Do not make the mistake of thinking that Christianity is simply one faith among many. There is only one empty tomb.

Jesus Christ and Him crucified gives meaning, direction, hope and resilience in the face of any trial. Corey Ten Boom wrote that what she learned in the concentration camp was that there was no pit so deep that He was not there.

I am not Corey Ten Boom. I am not a great heroine of the faith. But I know, because I have lived it, that she was right.

Jesus Christ is God. If you are a Christian, then all the little-g gods of this world can mean nothing to you. If you will give yourself to Him without reservation, He will walk with you through every day of your life.

Christ gives meaning to everything that happens to us. He gives purpose to our lives that transcends the daily pricks and pains we must endure in this life. He gives hope unending, and He shows us the Way that leads to eternal life.

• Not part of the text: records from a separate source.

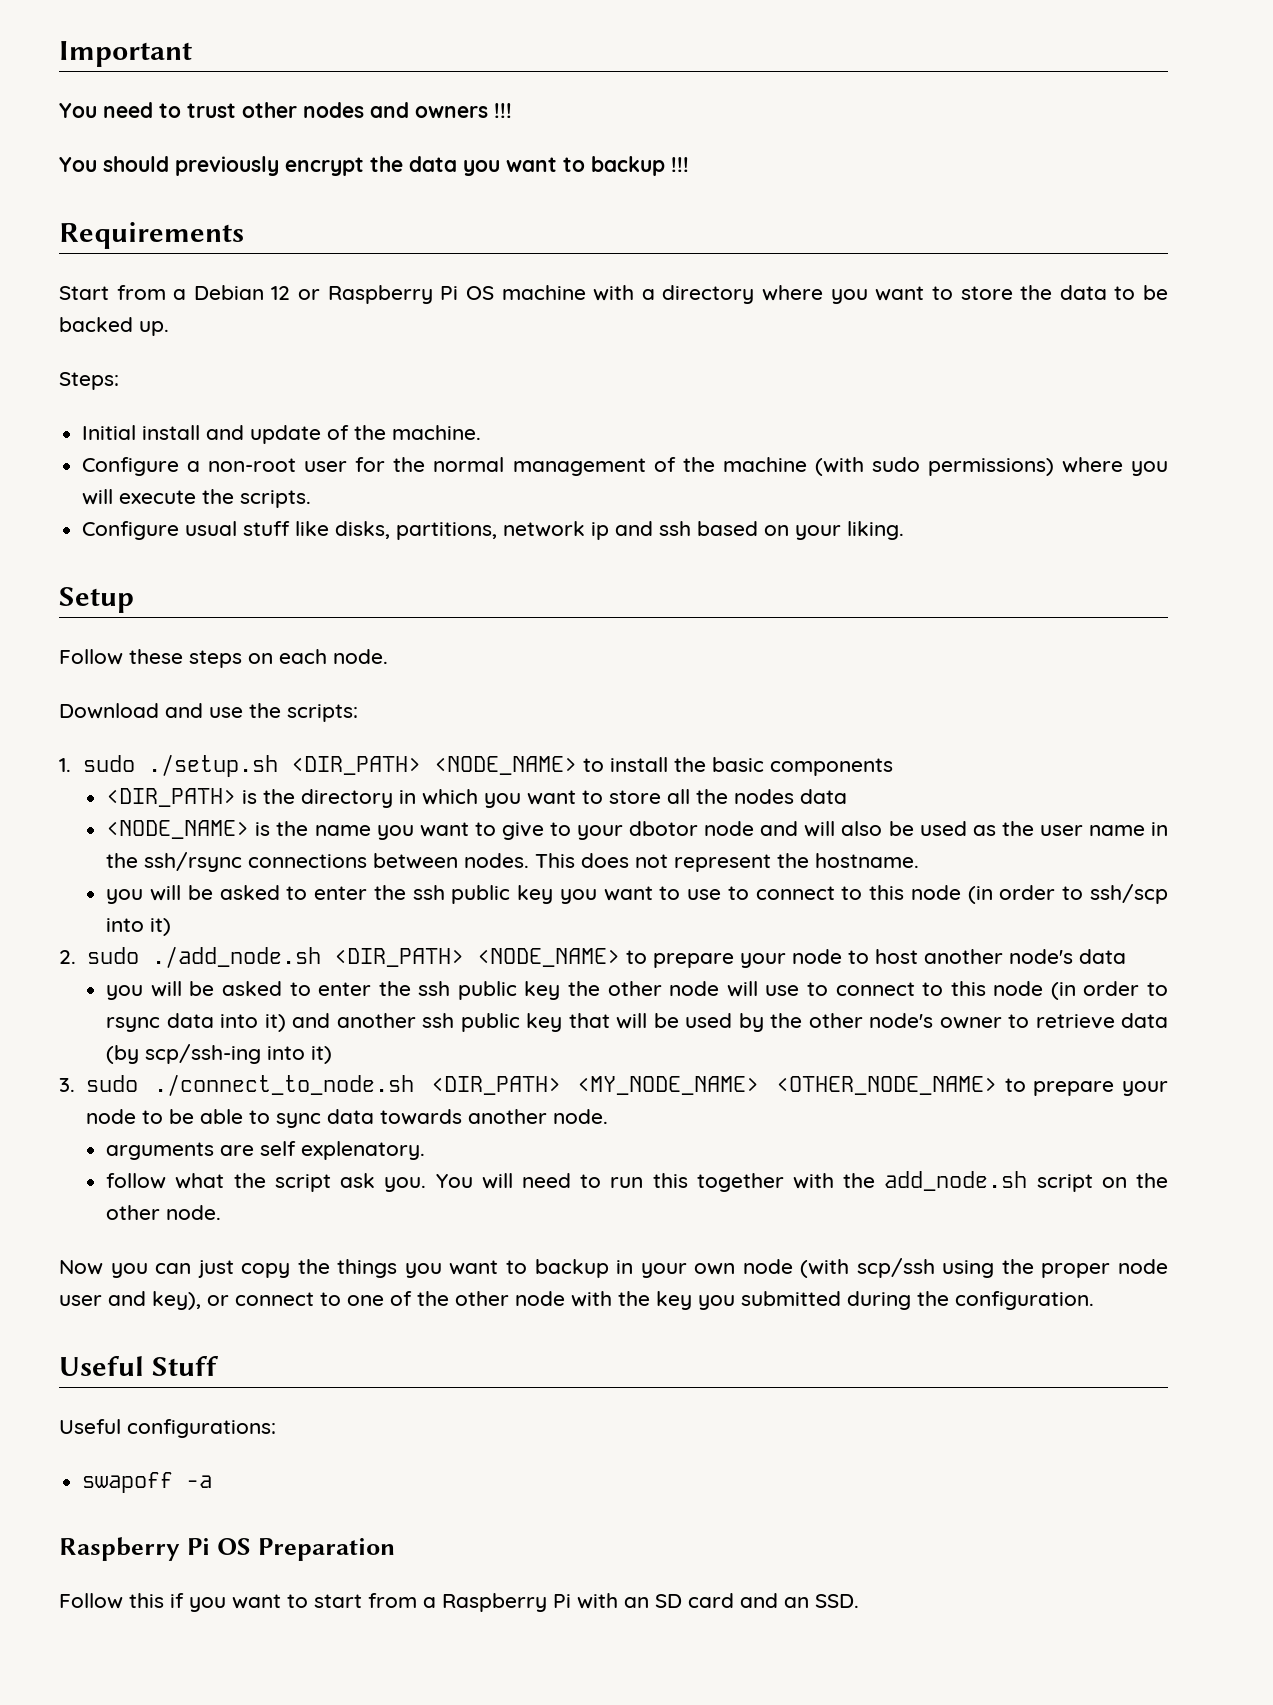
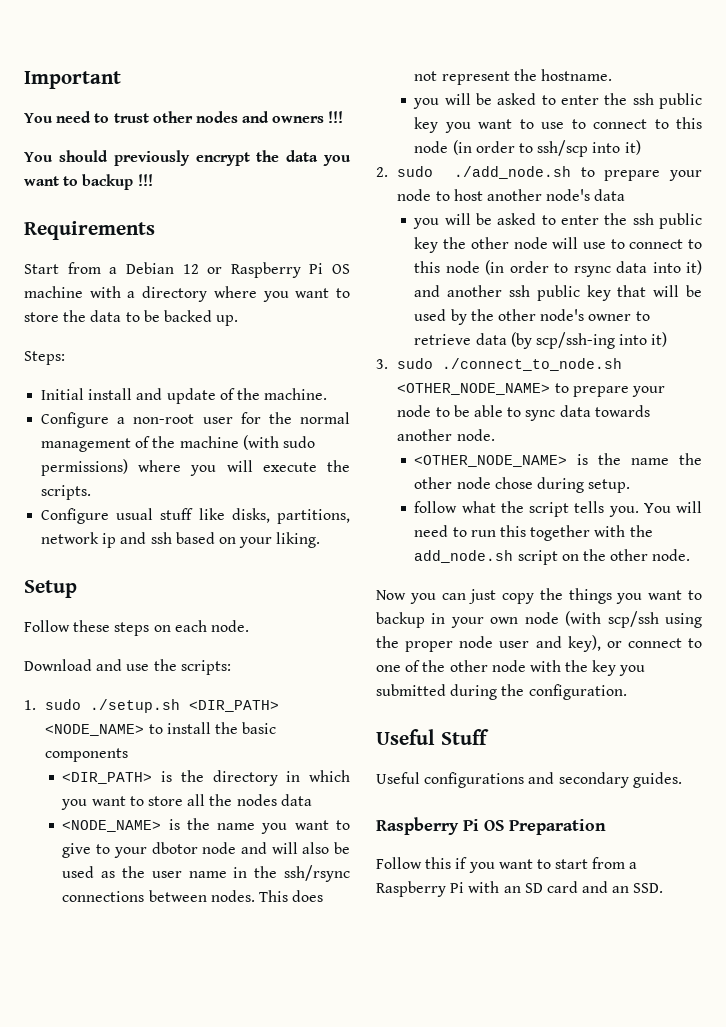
- 2. sudo ./add_node.sh <DIR_PATH> <NODE_NAME> to prepare your node to host another node's data
+ 2. sudo ./add_node.sh to prepare your node to host another node's data
- 3. sudo ./connect_to_node.sh <DIR_PATH> <MY_NODE_NAME> <OTHER_NODE_NAME> to prepare your node to be able to sync data towards another node.
+ 3. sudo ./connect_to_node.sh <OTHER_NODE_NAME> to prepare your node to be able to sync data towards another node.
- arguments are self explenatory.
+ <OTHER_NODE_NAME> is the name the other node chose during setup.
- follow what the script ask you.
+ follow what the script tells you.
- Useful configurations:
- swapoff -a
+ Useful configurations and secondary guides.

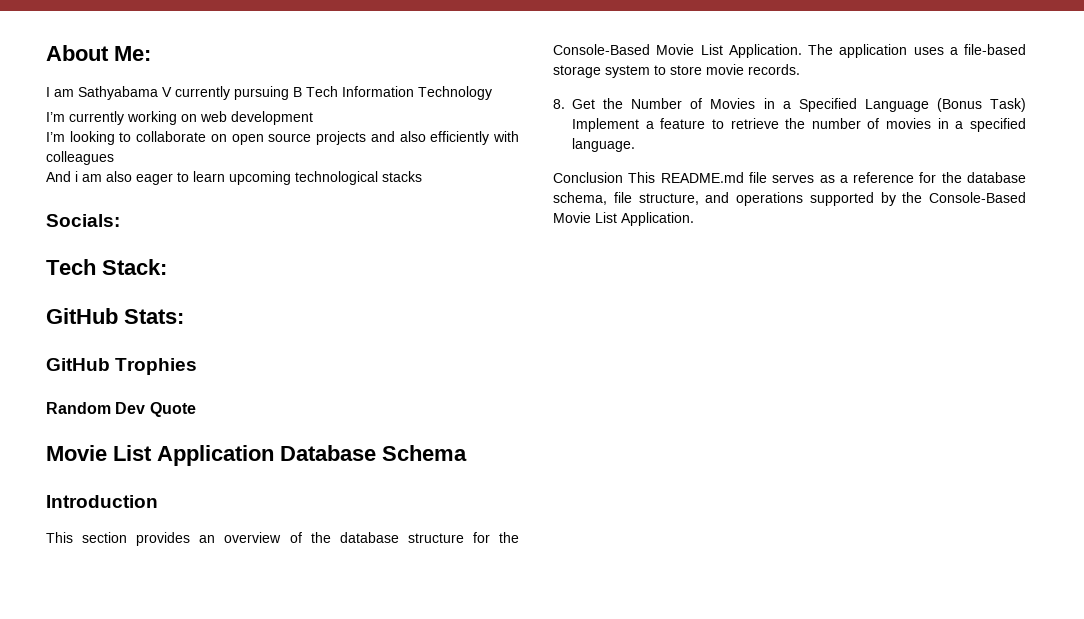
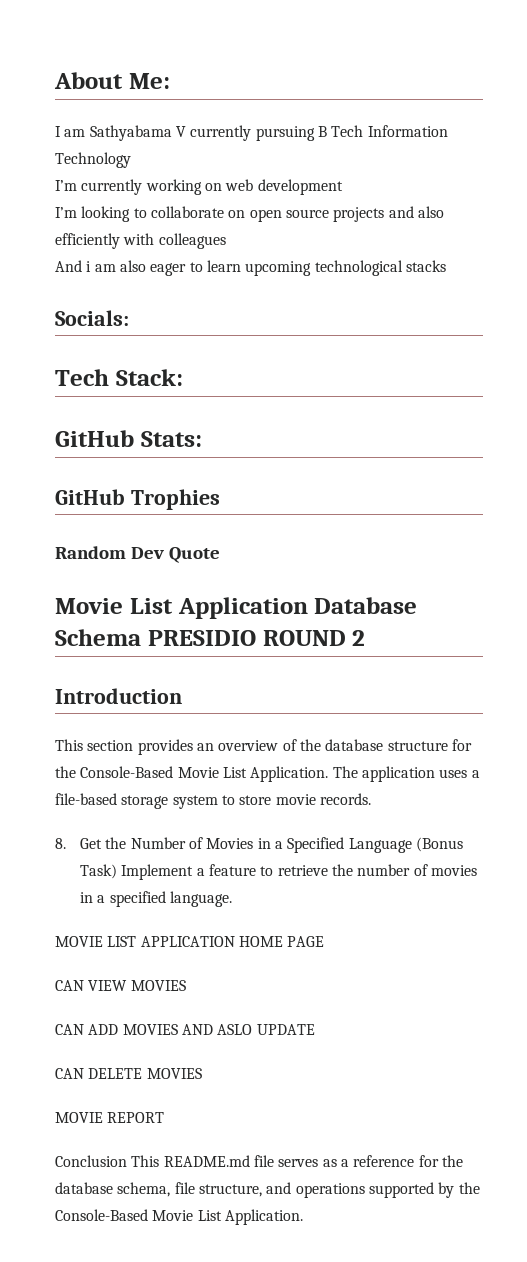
- Movie List Application Database Schema
+ Movie List Application Database Schema PRESIDIO ROUND 2
+ MOVIE LIST APPLICATION HOME PAGE
+ CAN VIEW MOVIES
+ CAN ADD MOVIES AND ASLO UPDATE
+ CAN DELETE MOVIES
+ MOVIE REPORT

Look around you, my friends. You will see what a society looks like when it turns its back on Jesus. You will see the violence, misery, viciousness, slanders, lies, depravities, hatreds and death that evil feeds on. The devil craves annihilation, and he hates us. When we serve him—and we either follow Christ, or we follow the darkness—we serve our own death.

Nothing, multiplied by nothing, gives nothing. You and your life, yielded to Christ, equals transcendence, hope, meaning, purpose and, at the end of your days, eternal life.